# Prompt
In your copy, leave out the pictures and repeat every record exactly.

[Itemized modification records]
- Opening Delimiter -

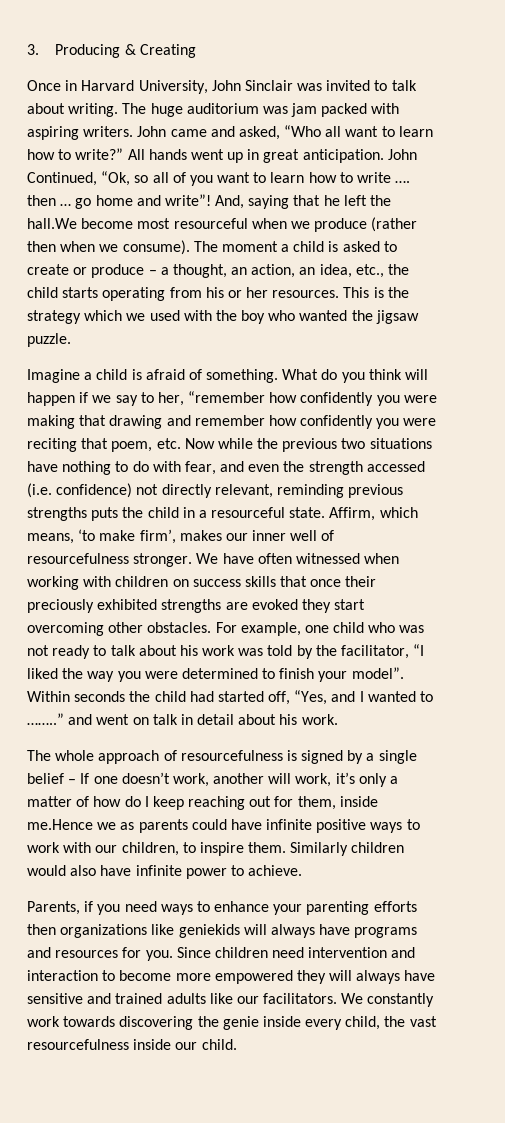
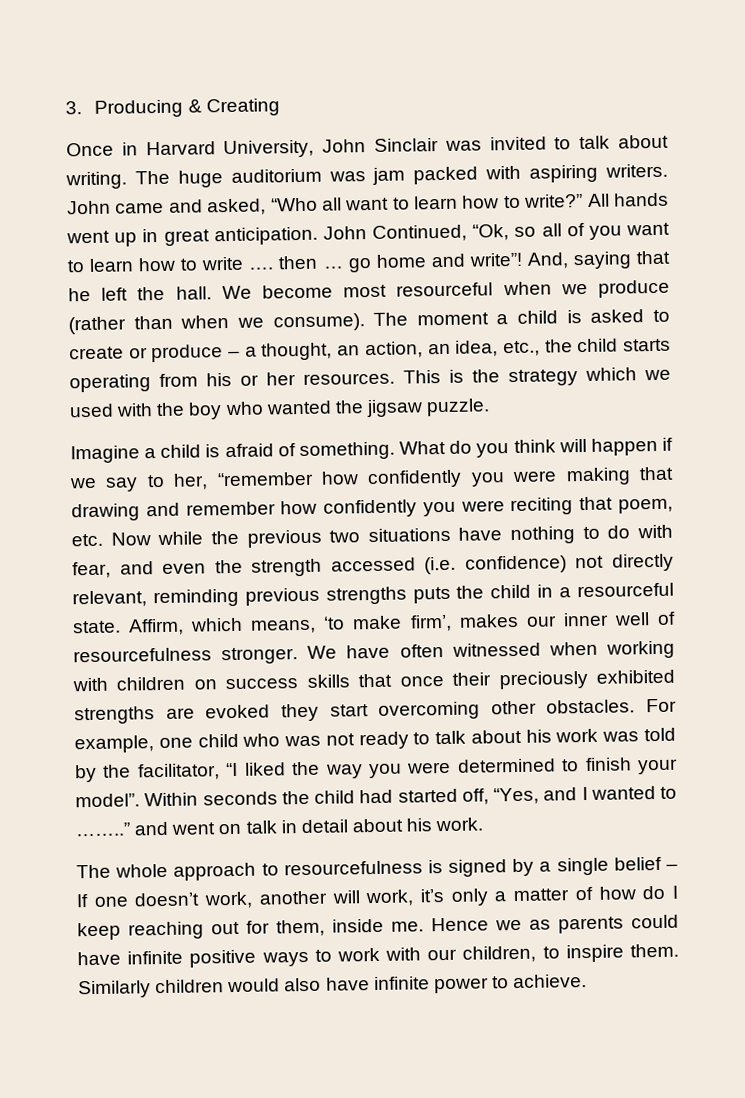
[27,218,77,229] hall.We -> [175,285,252,300] hall. We
[27,241,56,252] then -> [133,315,173,330] than
[163,750,177,761] of -> [261,863,279,876] to
[27,819,93,830] me.Hence -> [391,917,489,932] me. Hence
[27,901,417,915] [27,924,418,938] [27,947,416,961] [27,970,436,984] [27,993,435,1007] [27,1016,437,1030] [27,1039,237,1050] // Parents, if you need ways to enhance your parenting efforts then organizations like geniekids will always have programs and resources for you. Since children need intervention and interaction to become more empowered they will always have sensitive and trained adults like our facilitators. We constantly work towards discovering the genie inside every child, the vast resourcefulness inside our child. -> (588, 981) none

- Closing Delimiter -

# Worked solution
[27,218,77,229] hall.We -> [175,285,252,300] hall. We
[27,241,56,252] then -> [133,315,173,330] than
[163,750,177,761] of -> [261,863,279,876] to
[27,819,93,830] me.Hence -> [391,917,489,932] me. Hence
[27,901,417,915] [27,924,418,938] [27,947,416,961] [27,970,436,984] [27,993,435,1007] [27,1016,437,1030] [27,1039,237,1050] // Parents, if you need ways to enhance your parenting efforts then organizations like geniekids will always have programs and resources for you. Since children need intervention and interaction to become more empowered they will always have sensitive and trained adults like our facilitators. We constantly work towards discovering the genie inside every child, the vast resourcefulness inside our child. -> (588, 981) none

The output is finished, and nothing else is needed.